Look at some of these young people and what they’ve done under 10 and 20 years of age:
- Hannah, 9, of British Columbia attacked McDonalds in Oak Brook, Ill. In May 2013 at its annual meeting. She accused CEO in person of “trying to trick kids into wanting to eat your food all the time.” Hannah was backed by Boston activists Corporate Accountability International.
- Sarah Kavanagh, 16, Hattiesburg, Miss. used Facebook and Twitter to get brominated vegetable oil out of Gatorade and Powerade sports beverages. (Hey, Pepsi and Coca Cola, she’s now of age; hire her!)
- McKenna Pope, 13, Garfield, NJ lobbied Hasbro to make a gender neutral Easy-Bake Oven.
Yesterday’s Kids v. Today’s Kids
As said, the floodgates are nearly breached. How many pre-teens and teens are there watching people use social media to get what they want? Back in the day, my brother and his friends used to hit McDonalds, order cheeseburgers, eat half, take it the counter and tell them they found a hair or it was overcooked. They’d get another one and then turn around and ask for fresh fries because the ones they bought were dried out.
No more.
Teens are smarter than adults in the online world, and schools are teaching students to think differently, use online tools and take action sooner.
Corporate America is what the kids target; it is ripe for the pickins’.
What’s A Company To Do
- Corporations need to listen!
- Never attack a kid anywhere – in writing, in person, or via a third party.
- Don’t use corporate speak, but don’t treat these kids as if they were adolescent.
- Make the girls into ambassadors; invite them to company functions, ask opinions, hire them, give then a scholarship, recognize their maturity – especially the kids acting alone without help from the activist organizations.
- Respond on social channels…graciously.
- Social media teams who answer posts must be trained to be fully aware that children may be responding. There’s no way to determine age of a consumer especially if the avatar is an animal or shape.
No one said it was easy being on the frontline as a multi-national corporation. Smaller companies need to sit up and take notice from example, too.
One Chicago girl took on the municipality of Grayslake to ban single-use plastic bags. She is 13-years-old.
When any company believes they can ignore social media; think again. When you don’t engage, you cannot respond. When a pre-teen girl gets a brick wall in answer to a smart social media attack, look out…you’ll be on the defensive for years from not just one girl but all her friends across every single social channel.

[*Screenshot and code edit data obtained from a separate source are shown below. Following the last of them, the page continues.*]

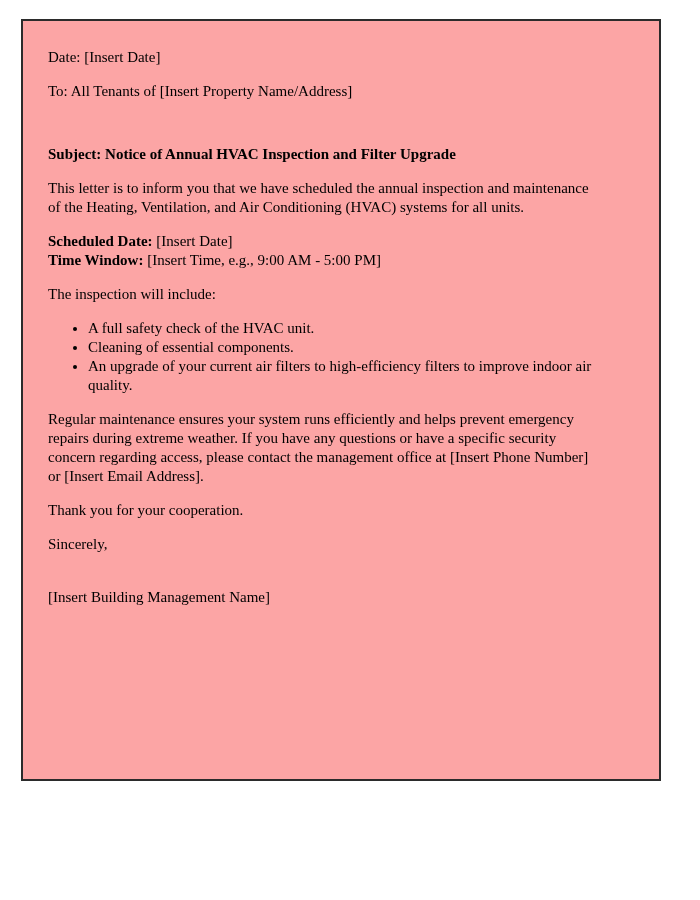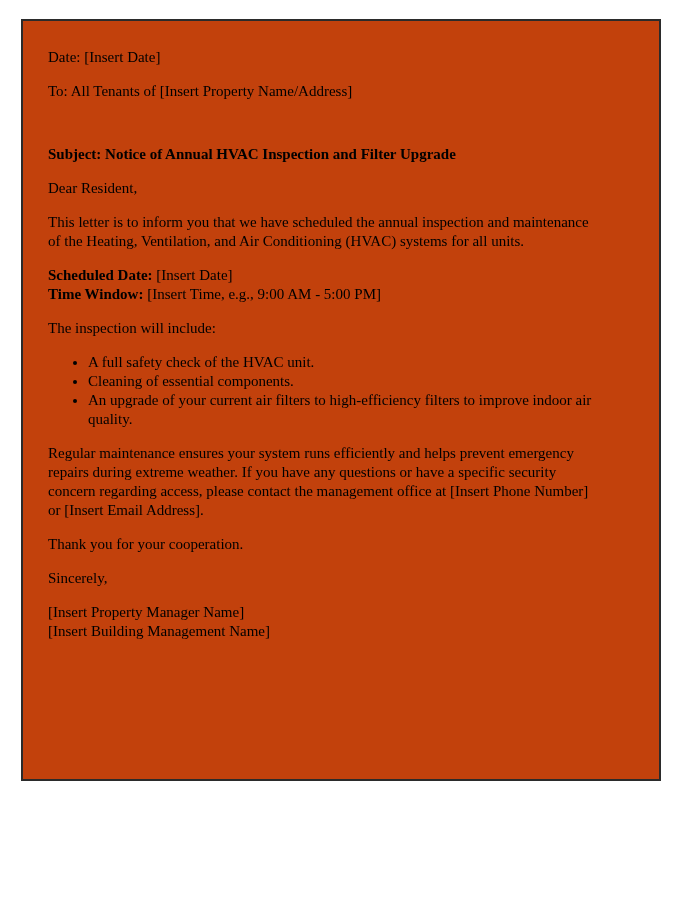--- a/index.html
+++ b/index.html
@@ -13,21 +13,21 @@
   }
   .letter {
     position: absolute;
     left: 21px;
     top: 19px;
     width: 640px;
     height: 762px;
     box-sizing: border-box;
     border: 2px solid #2b2b2b;
     padding: 27px 25px;
-    background: #c2410c;
+    background: #fca5a5;
     overflow: hidden;
   }
   .para {
     margin: 0 0 15px 0;
     font-size: 15px;
     line-height: 19px;
   }
   .pre { white-space: pre-line; }
   .bold { font-weight: bold; margin-top: 44px; }
   .bullets {
@@ -39,31 +39,30 @@
   }
   .bullets li { margin: 0; padding: 0; }
 </style>
 </head>
 <body>
 
 <div class="letter">
   <p class="para">Date: [Insert Date]</p>
   <p class="para">To: All Tenants of [Insert Property Name/Address]</p>
   <p class="para bold">Subject: Notice of Annual HVAC Inspection and Filter Upgrade</p>
-  <p class="para">Dear Resident,</p>
   <p class="para pre">This letter is to inform you that we have scheduled the annual inspection and maintenance
 of the Heating, Ventilation, and Air Conditioning (HVAC) systems for all units.</p>
   <p class="para"><b>Scheduled Date:</b><span> [Insert Date]</span><br><b>Time Window:</b><span> [Insert Time, e.g., 9:00 AM - 5:00 PM]</span></p>
   <p class="para">The inspection will include:</p>
   <ul class="bullets">
     <li class="pre">A full safety check of the HVAC unit.</li>
     <li class="pre">Cleaning of essential components.</li>
     <li class="pre">An upgrade of your current air filters to high-efficiency filters to improve indoor air
 quality.</li>
   </ul>
   <p class="para pre">Regular maintenance ensures your system runs efficiently and helps prevent emergency
 repairs during extreme weather. If you have any questions or have a specific security
 concern regarding access, please contact the management office at [Insert Phone Number]
 or [Insert Email Address].</p>
   <p class="para">Thank you for your cooperation.</p>
   <p class="para">Sincerely,</p>
-  <p class="para"><span>[Insert Property Manager Name]</span><br><span>[Insert Building Management Name]</span></p>
+  <p class="para"><br><span>[Insert Building Management Name]</span></p>
 </div>
 
 </body></html>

That train? It left four years ago. If you are not taking social media seriously by now, then hop into your horse and cart and enjoy the ride.
AlaskaChickBlog says
Jayme!
LOL! YAY-GO-GIRLS!!
Loved, love, love this! All of it- the point and the facts. How exciting. And why not? Aren’t we as Leaders, always trying, learning and strengthening the belief in other people, for themselves? Stand up! Do something! YAY, Girls!!
One of my favorite- forever and all time quotes by Edmund Burke “All evil needs to flourish is for good men to do nothing.”
These girls ARE doing something! And I am sure we will see young men soon rocking the world too- they are just a bit behind the young ladies. They are bound to catch up.
This was perfectly outstanding, Jayme- thanks for the jolt!
dbvickery says
Outstanding examples, Jayme. As a father of two daughters (one getting married next week and the other just got back from college orientation), I love it when girls stand up to the challenge and choose to make a difference.
susansilver says
Jayme, love your advice here. Your greatest critics cam become your greatest supporters! If you listen to them, but why wouldn’t you. I am big fan of feedback good or bad because it tells you what matters to people. What they have a passion about.
If someone speaks up about you, even to criticize, it means they are actually invested in what you do. Siclence can be deafening.